Jouke mentioned Hierarchical Queries in Oracle. I know that SQL Server has them as well as of 2008 (perhaps 2005 as well), and there were various procs to do the same thing in earlier versions -- I think the T-SQL cookbook has a good example.
posted by boo_radley at 1:34 PM on June 15, 2009

Graph databases are providing persisting and operation means for the former, as there are trends that are easier implemented with graphs:

Eh. The representation is the easy part. If you have trouble dealing representing your data, you're probably not that bright. The real question of representation comes in when you're dealing with algorithms, some algorithms will have certain data access pasterns and if you can optimize for those patterns you can speed things up a lot (but never more then the theoretical bounds of the algorithm).
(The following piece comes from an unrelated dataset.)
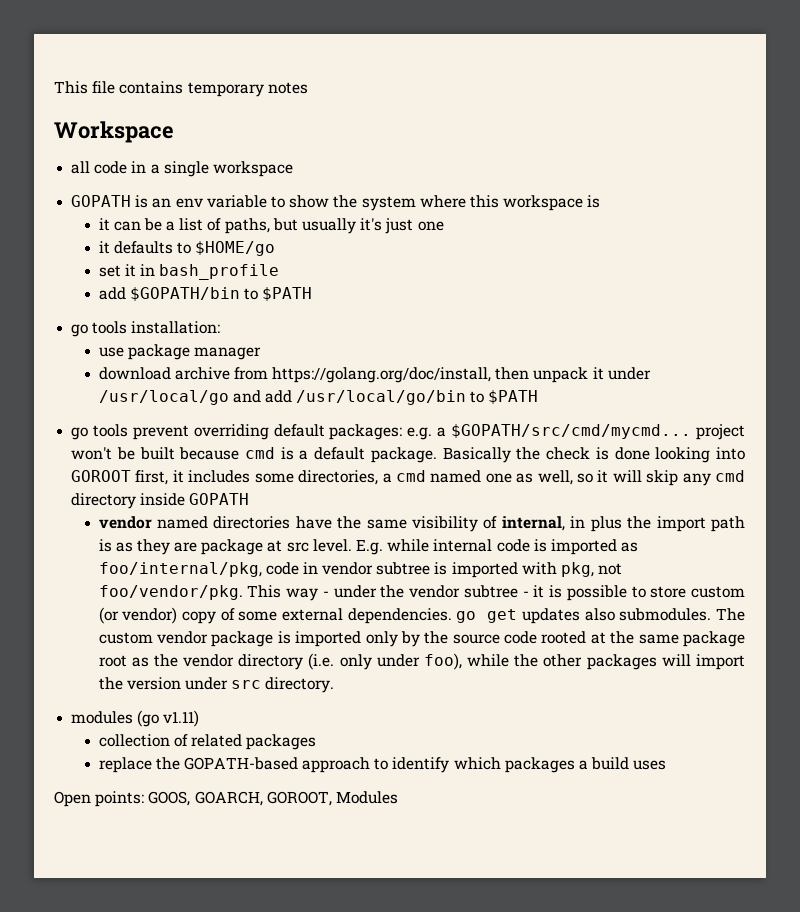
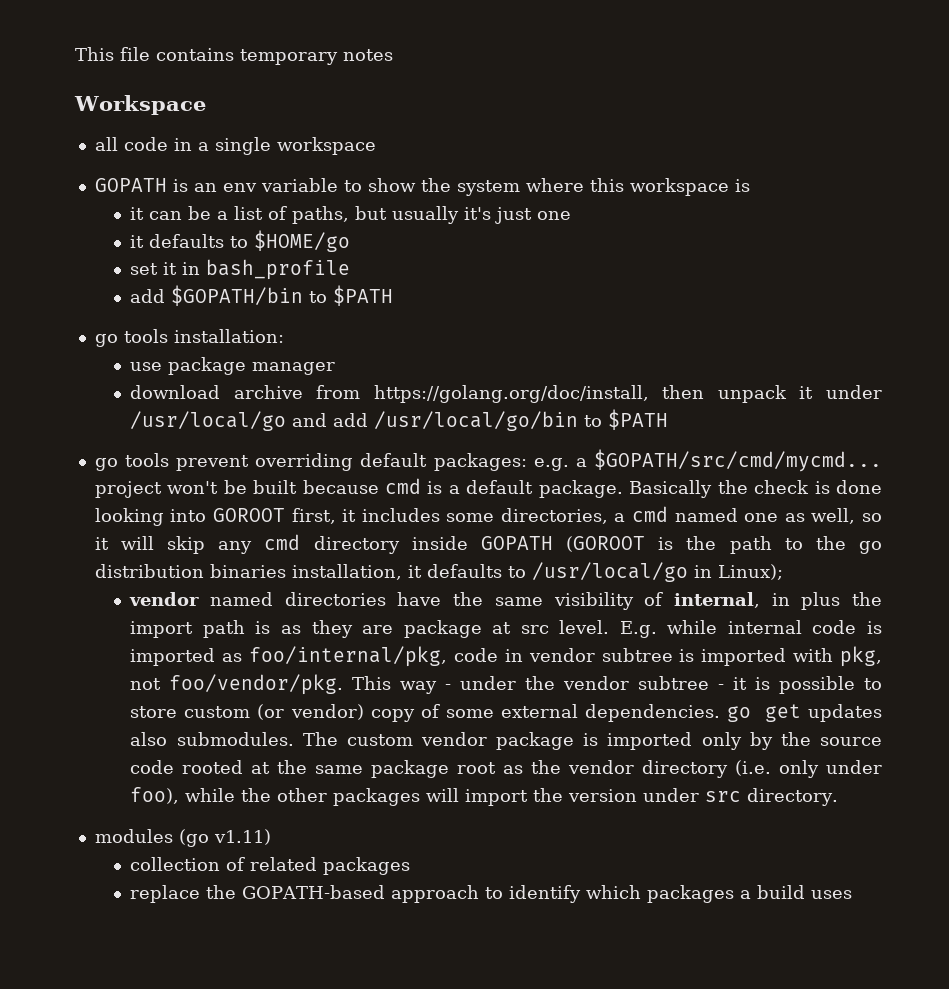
(250, 499) none -> [566,536,882,554] [94,562,783,582] (GOROOT is the path to the go distribution binaries installation, it defaults to /usr/local/go in Linux);
[54,791,398,807] // Open points: GOOS, GOARCH, GOROOT, Modules -> (853, 894) none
Find some examples where Neo4j is faster then a traditional database design, and it might be interesting.

Right now this sound like a half-baked project from someone who never learned much real CS.
posted by delmoi at 2:00 PM on June 15, 2009

How do you query?

Prolog. At least, I wish.

Or rather How do you query in linear time?

Oh. That.

When you create an Ontology (which is what those are actually called. It would be reassuring if the authors of the software actually knew what they were creating) you're essentially storing a series of logical predicates.

Yes. This is one reason that I sometimes wish I had Prolog instead of SQL.
posted by weston at 4:49 PM on June 15, 2009

Find some examples where Neo4j is faster then a traditional database design, and it might be interesting.

I don't think the creator is claiming any major CS breakthroughs here - only to alleviate some traditional pain-points many folks working with real-world data on RDBMSes encounter all the time. Joins perform poorly, and semi-structured data in general is a nightmare to work with.

This is why we see so many DHT and other key-value stores cropping up all over the place. The RDBMs can handle these problems in theory, but in practice they are difficult to scale and easy to get wrong at the worst times.

Something like Neo4j seems like it could strike a nice balance for relational, semi-structured data. Many folks are perfectly happy giving up the schema, but relational integrity is very important to maintain. DHTs scale well, but they make joins even more expensive.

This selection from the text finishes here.